─── Records provided

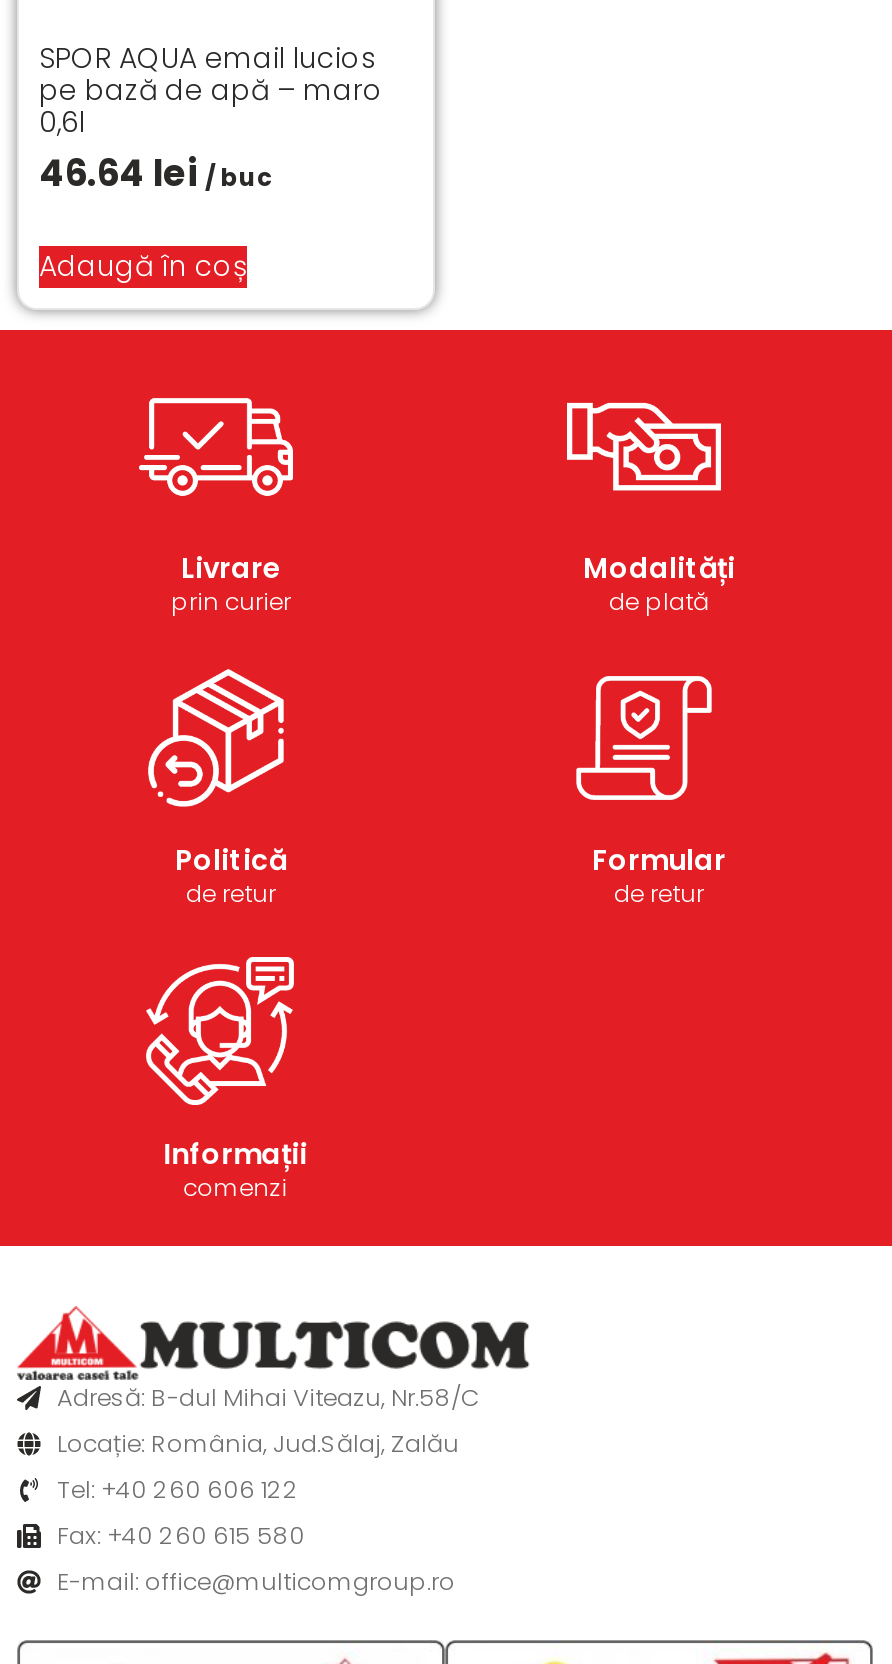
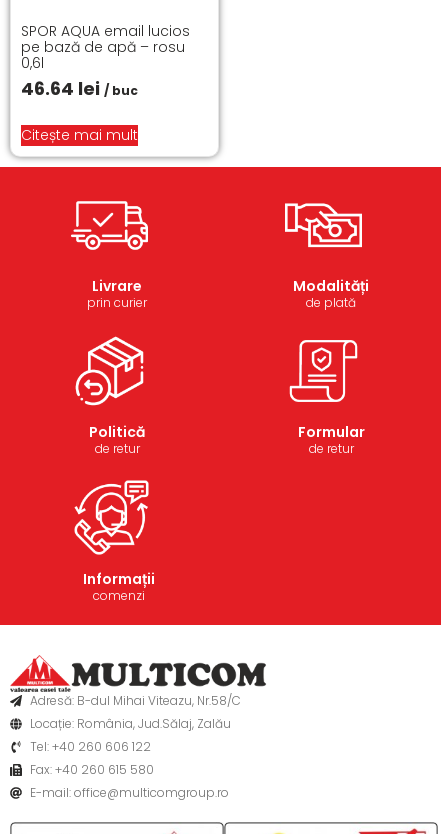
- pe bază de apă – maro
+ pe bază de apă – rosu

- Adaugă în coș
+ Citește mai mult
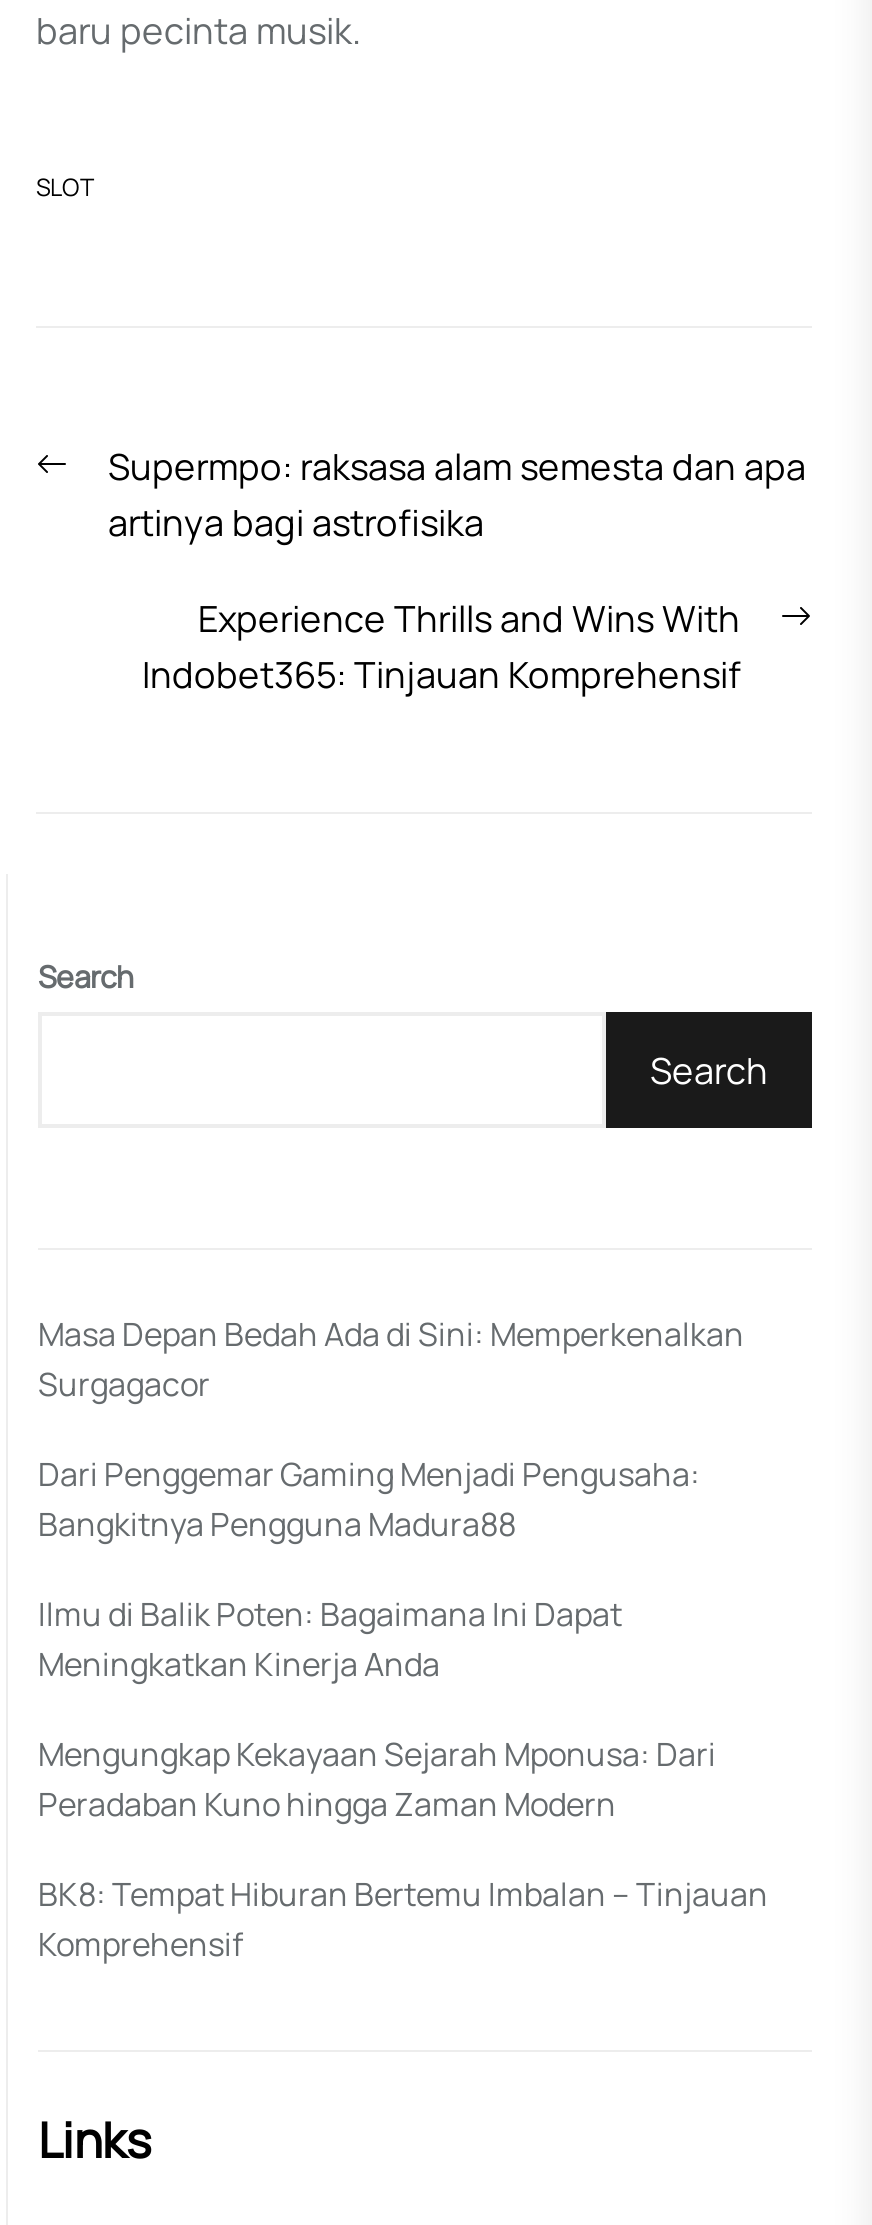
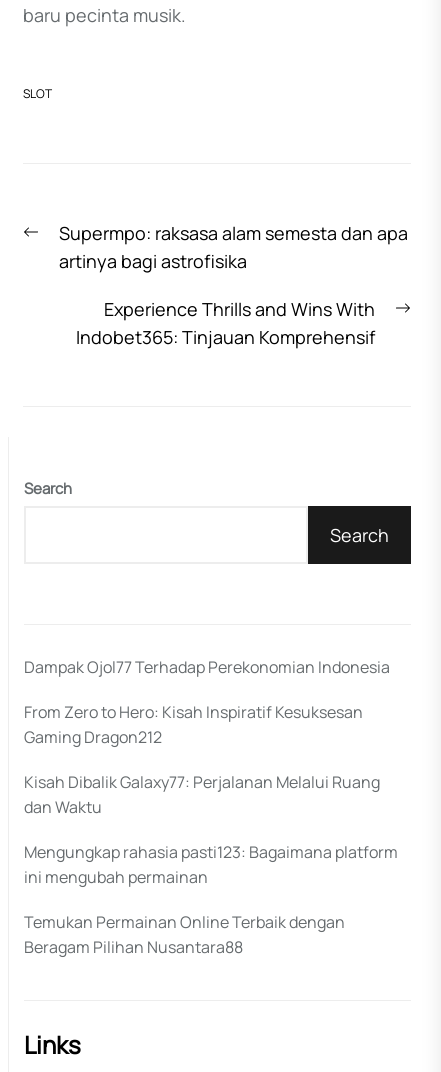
- Masa Depan Bedah Ada di Sini: Memperkenalkan
- Surgagacor
+ Dampak Ojol77 Terhadap Perekonomian Indonesia

- Dari Penggemar Gaming Menjadi Pengusaha:
- Bangkitnya Pengguna Madura88
+ From Zero to Hero: Kisah Inspiratif Kesuksesan
+ Gaming Dragon212

- Ilmu di Balik Poten: Bagaimana Ini Dapat
- Meningkatkan Kinerja Anda
+ Kisah Dibalik Galaxy77: Perjalanan Melalui Ruang
+ dan Waktu

- Mengungkap Kekayaan Sejarah Mponusa: Dari
- Peradaban Kuno hingga Zaman Modern
+ Mengungkap rahasia pasti123: Bagaimana platform
+ ini mengubah permainan

- BK8: Tempat Hiburan Bertemu Imbalan – Tinjauan
- Komprehensif
+ Temukan Permainan Online Terbaik dengan
+ Beragam Pilihan Nusantara88
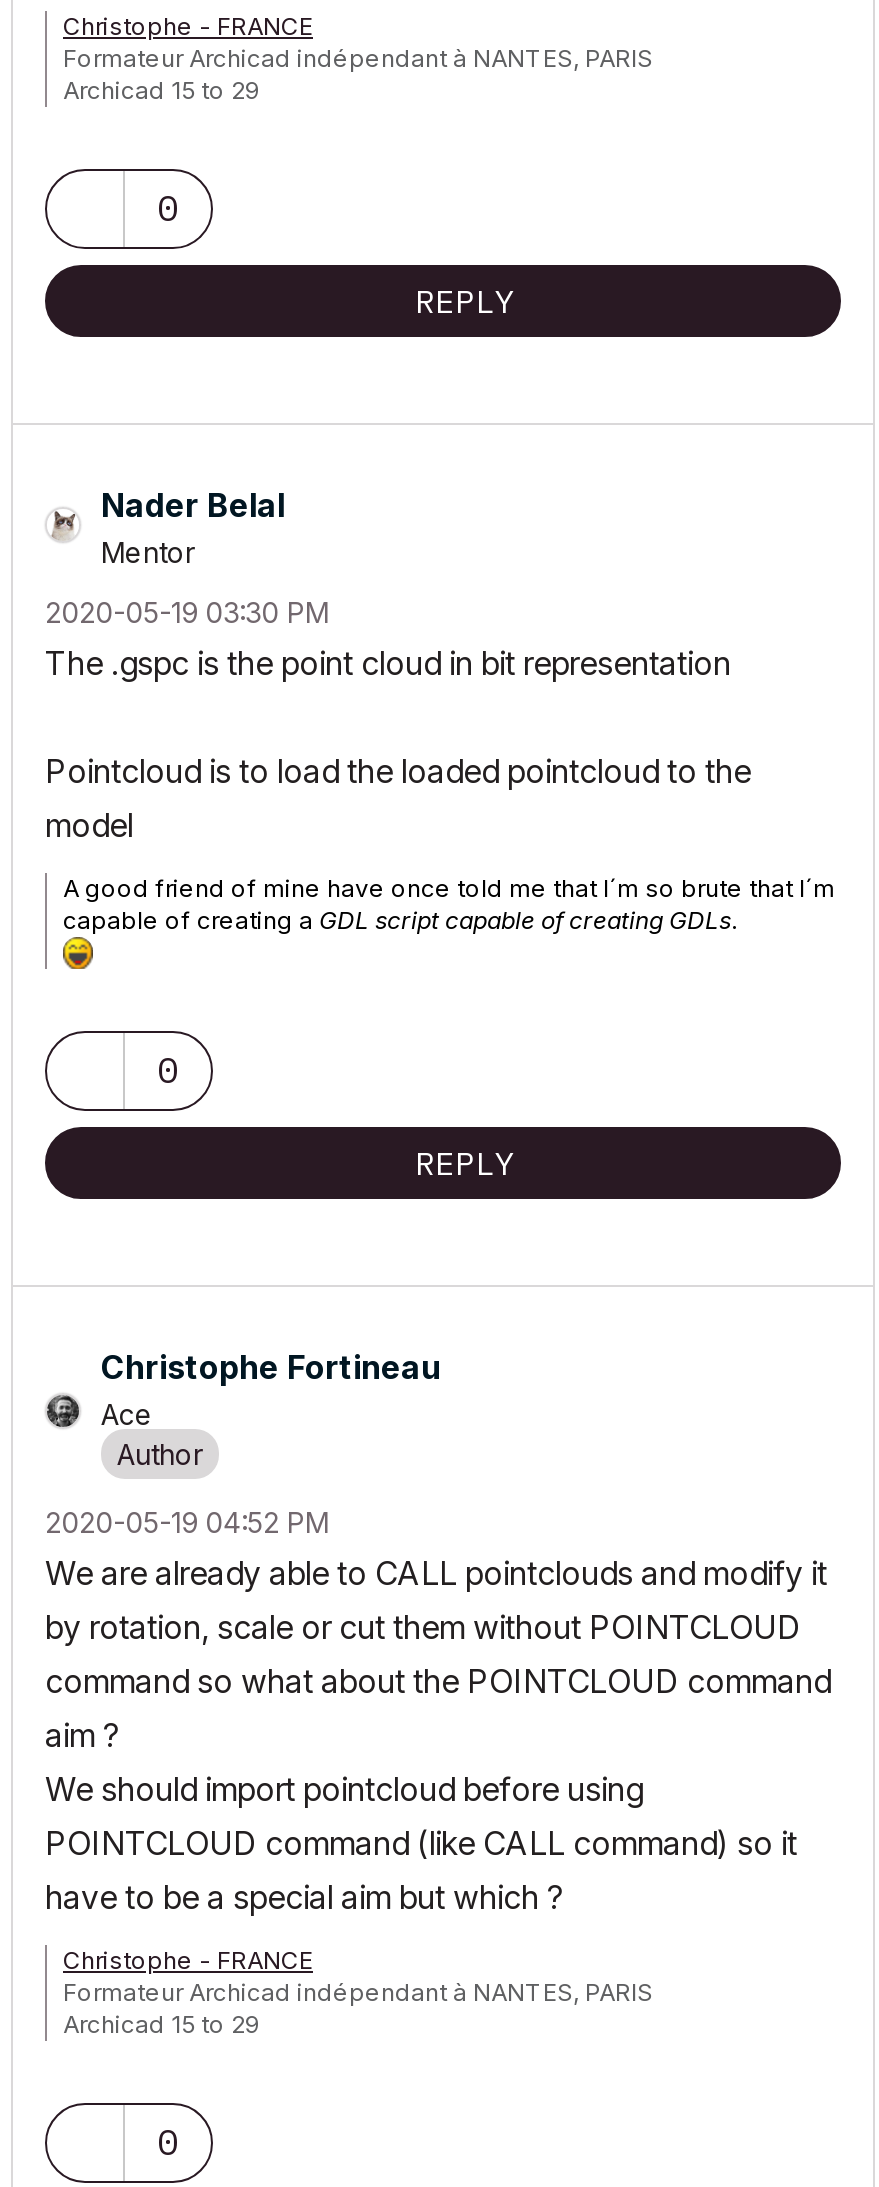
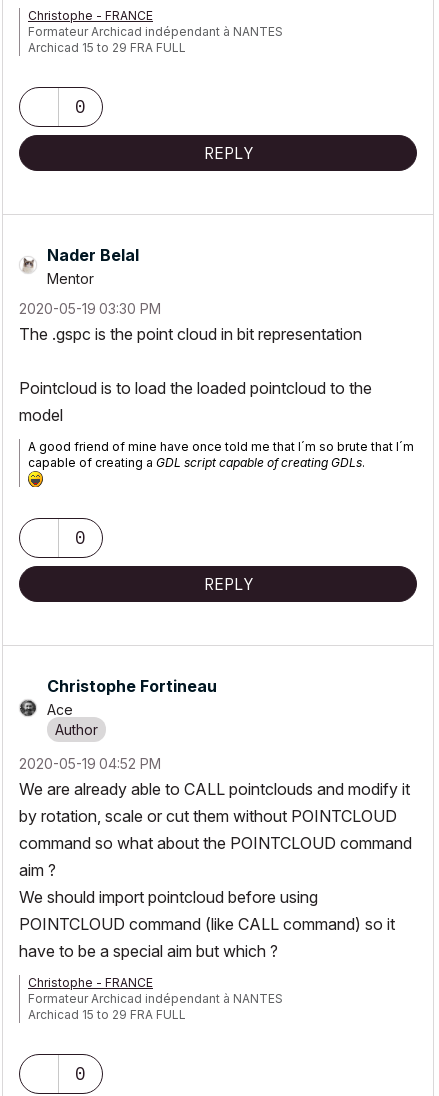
- Formateur Archicad indépendant à NANTES, PARIS
- Archicad 15 to 29
+ Formateur Archicad indépendant à NANTES
+ Archicad 15 to 29 FRA FULL

- Formateur Archicad indépendant à NANTES, PARIS
- Archicad 15 to 29
+ Formateur Archicad indépendant à NANTES
+ Archicad 15 to 29 FRA FULL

──────

**Requirement:** Among the lines above, return those that contain the string "Mengungkap".

**Answer to this task:**
- Mengungkap Kekayaan Sejarah Mponusa: Dari
+ Mengungkap rahasia pasti123: Bagaimana platform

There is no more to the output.